Il filosofo della scienza che c’è in Pievani ha chiaramente l’ambizione di vole indicare il metodo evoluzionista come verosimile e funzionale candidato a spiegare il cammino rapidissimo della tecnologia.

Le domande al quale questo validissimo libro tenta di rispondere non riguardano quindi cose come quando cominceranno a diffondersi le automobili a guida autonoma o quando potremo comprarci un computer con tecnologia quantica.

La domanda delle domande che si pone questo libro è molto più seria e profonda : riusciremo ad essere noi a governare la tecnologia?

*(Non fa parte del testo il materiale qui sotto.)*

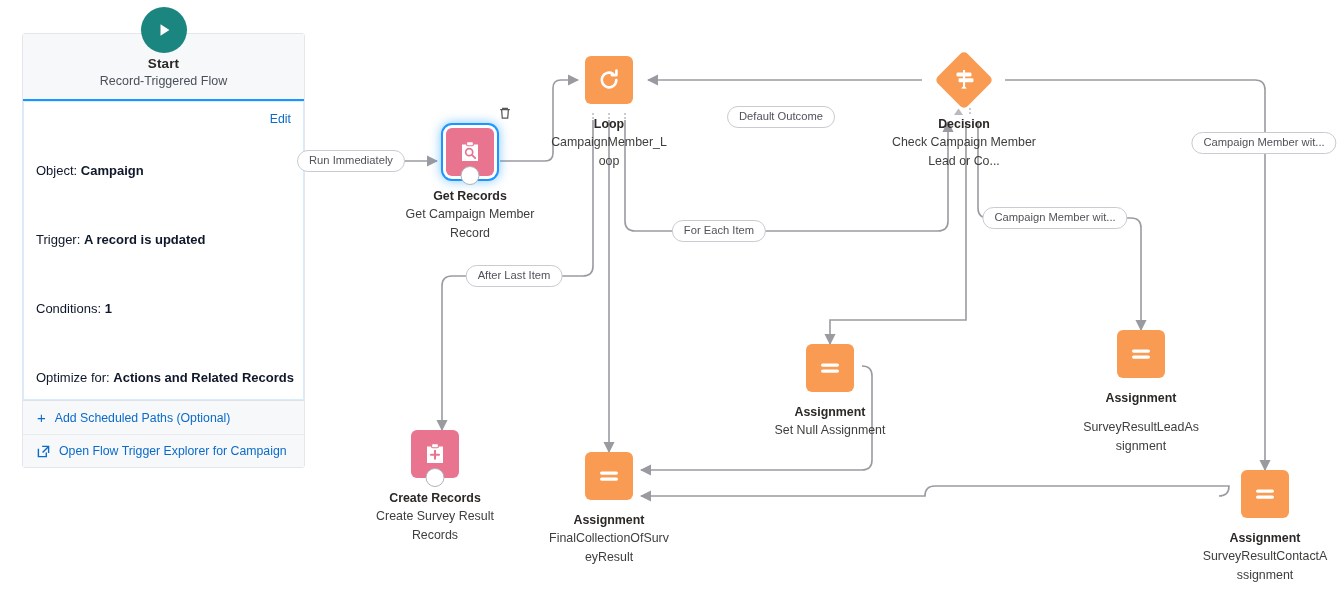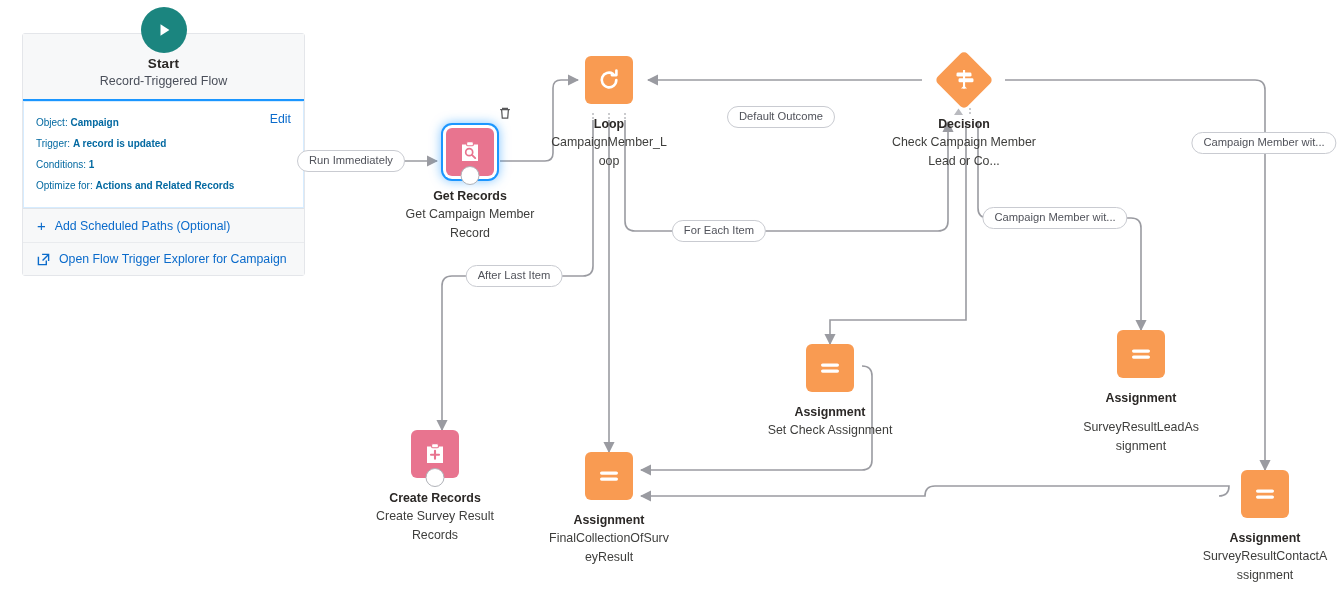--- a/index.html
+++ b/index.html
@@ -61,8 +61,8 @@
     box-shadow: inset 0 0 0 1px rgba(27,150,255,.18);
   }
   .det-row {
-    font-size: 10px; color: #0369a1;
-    line-height: 21px; white-space: nowrap;
+    font-size: 13px; color: #0f172a;
+    line-height: 21px; white-space: nowrap; margin-top: 48px;
   }
   .det-row b { font-weight: bold; }
   .edit-link {

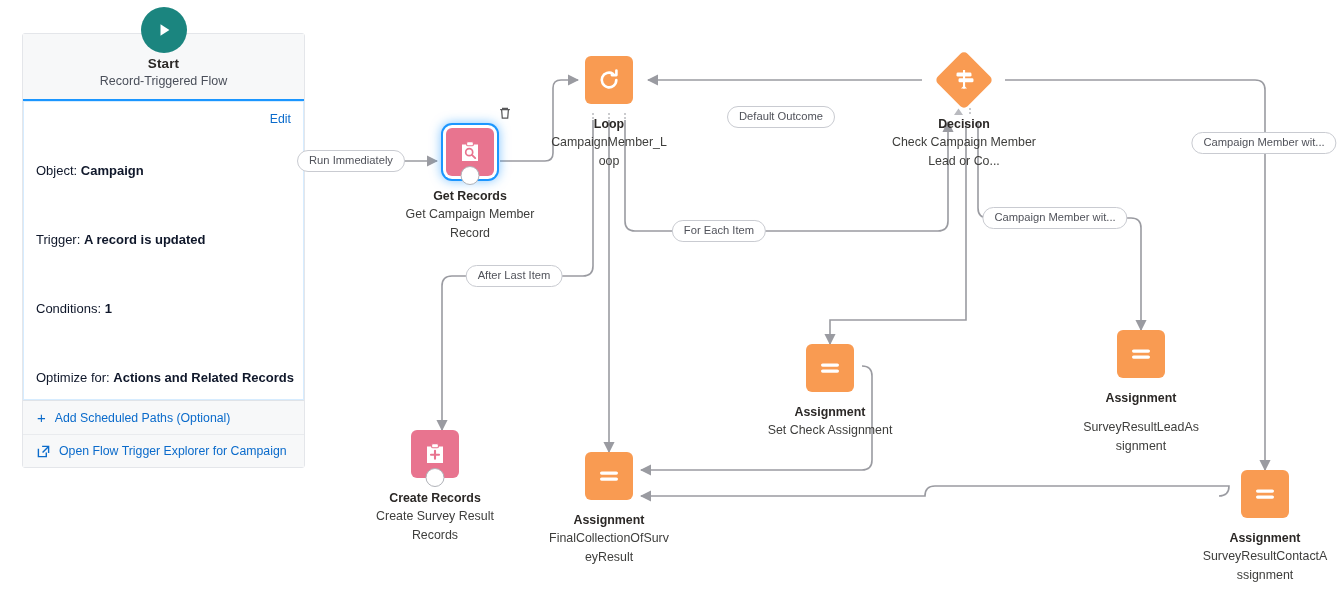--- a/index.html
+++ b/index.html
@@ -315,7 +315,7 @@
       </div>
     </div>
     <div class="node-label">Assignment</div>
-    <div class="node-name" style="word-break:normal;">Set Check Assignment</div>
+    <div class="node-name" style="word-break:normal;">Set Null Assignment</div>
   </div>
 
   <div class="node" style="left:1141px; top:330px;">

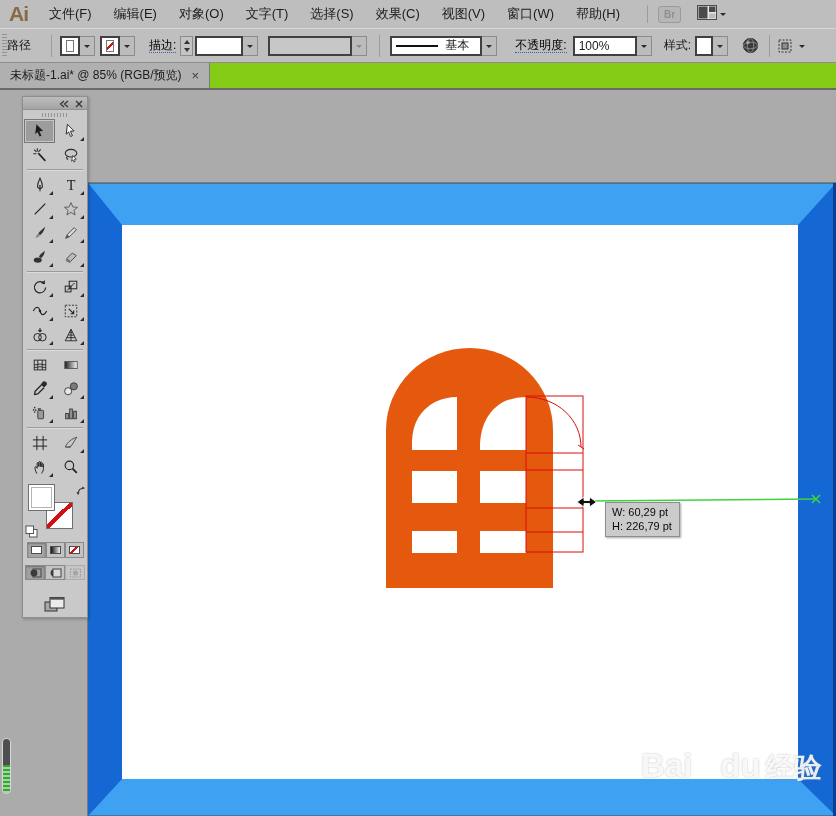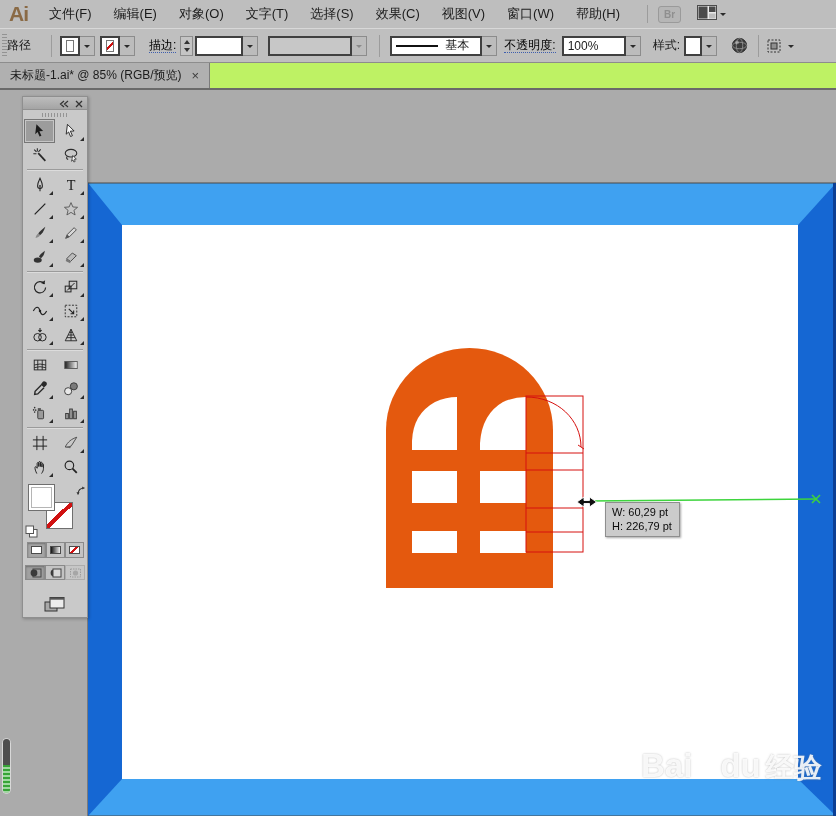--- a/index.html
+++ b/index.html
@@ -180,7 +180,7 @@
       </span>
   </span>
 
-  <span class="link-label" style="margin-left:7px">不透明度:</span>
+  <span class="link-label" style="margin-left:18px">不透明度:</span>
   <span class="combo" style="margin-left:6px">
     <span class="field" style="width:64px">100%</span>
     <span class="arrow-btn">

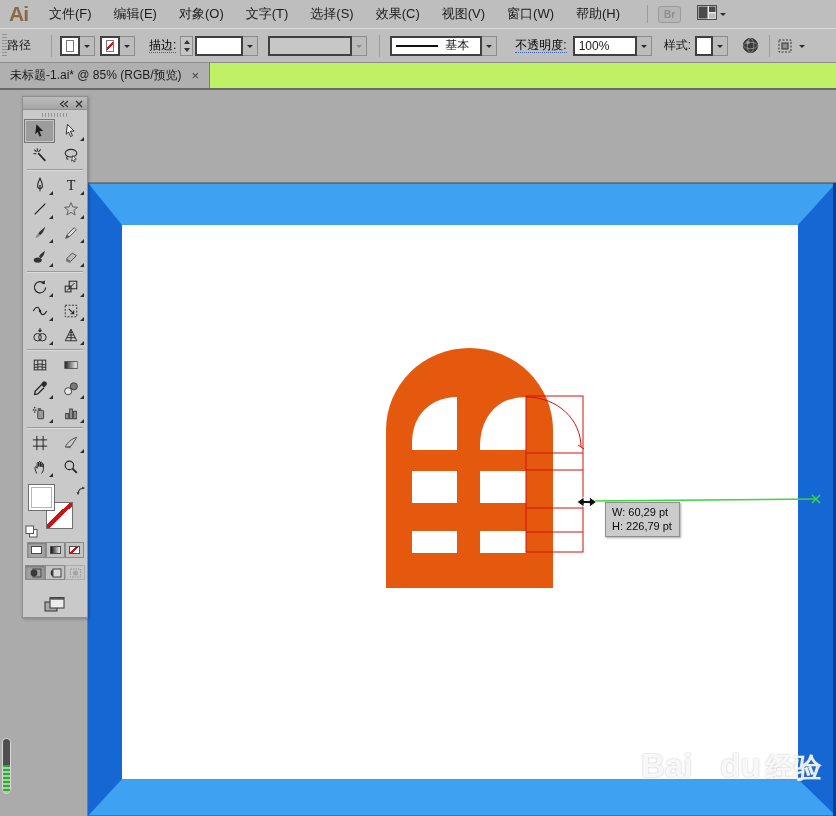--- a/index.html
+++ b/index.html
@@ -40,7 +40,7 @@
   .tri-dn { width:0; height:0; border:3px solid transparent; border-top:4px solid #333; margin-top:2px;}
   .brush-line { width:42px; height:2px; background:#111; margin-right:7px; }
   
-  .tabstrip { height:27px; background:#bef264; border-bottom:2px solid #6a6a6a; display:flex; }
+  .tabstrip { height:27px; background:#84cc16; border-bottom:2px solid #6a6a6a; display:flex; }
   .doc-tab { background:#b0b0b0; padding:0 10px; display:flex; align-items:center; gap:10px;
     font-size:12px; color:#1c1c1c; border-right:1px solid #7b7b7b; }
   .tab-close { font-size:13px; color:#3c3c3c; line-height:1; }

Pievani non lo dice ma illustri suoi colleghi e forse anche suoi maestri come i filosofi Emanuele Severino e Umberto Galimberti hanno dedicato allo sviluppo della tecnologia ponderose opere di primo piano che non sprizzano affatto troppo ottimismo, ma anzi affermano senza mezzi termini che la politica non è più nelle condizioni di governare alcunchè e che il potere reale ormai è nelle mani della tecnologia, per il fatto che risolvere problemi sempre più complessi non è più nelle capacità della politica.

Pievani mi pare sia più aperto a intravedere scenari governabili purché ovviamente si proceda in un certo modo.

Ci sono un sacco di spunti e di riflessioni di grande interesse in questo libro.

Vado a memoria e non in ordine di importanza.

Ad esempio l’enorme importanza che assume lo studio della città, del suo sviluppo e del ripensarla per consentire di vivere in modo più umano.

Il pensiero oggi dominante basato sul liberismo senza freni vuole che lo sviluppo prima di tutto economico sua continuo e sostiene che per avere sviluppo bisogna garantire proporzionale incremento demografico.

Questa opinione fortunatamente è stoppata dagli scienziati che vi oppongono l’analisi dei dati che dimostra che il pianeta non può sostenere ulteriore sviluppo demografico e che questo porterebbe inevitabilmente a un proporzionale incremento delle disuguaglianze e quindi ad un peggioramento delle condizioni di vita.

Ma la cosa più eclatante che emana dalla lettura dei libri di Pievani trovo che sia la dimensione temporale che risulta ogni volta scioccante.

Direi che tuttora non siamo culturalmente ancora preparati a guardare alla nostra specie come a un fenomeno che va nostro malgrado relativizzato.

Nel senso che non siamo il dominus dell’universo proprio a cominciare dalla dimensione storica.

La storia non comincia dalla mezzaluna fertile fra Tigri ed Eufrate dove abitarono i popoli che cominciarono ad esprimere una cultura tramandabile tramite la scrittura, ma molto ma molto prima.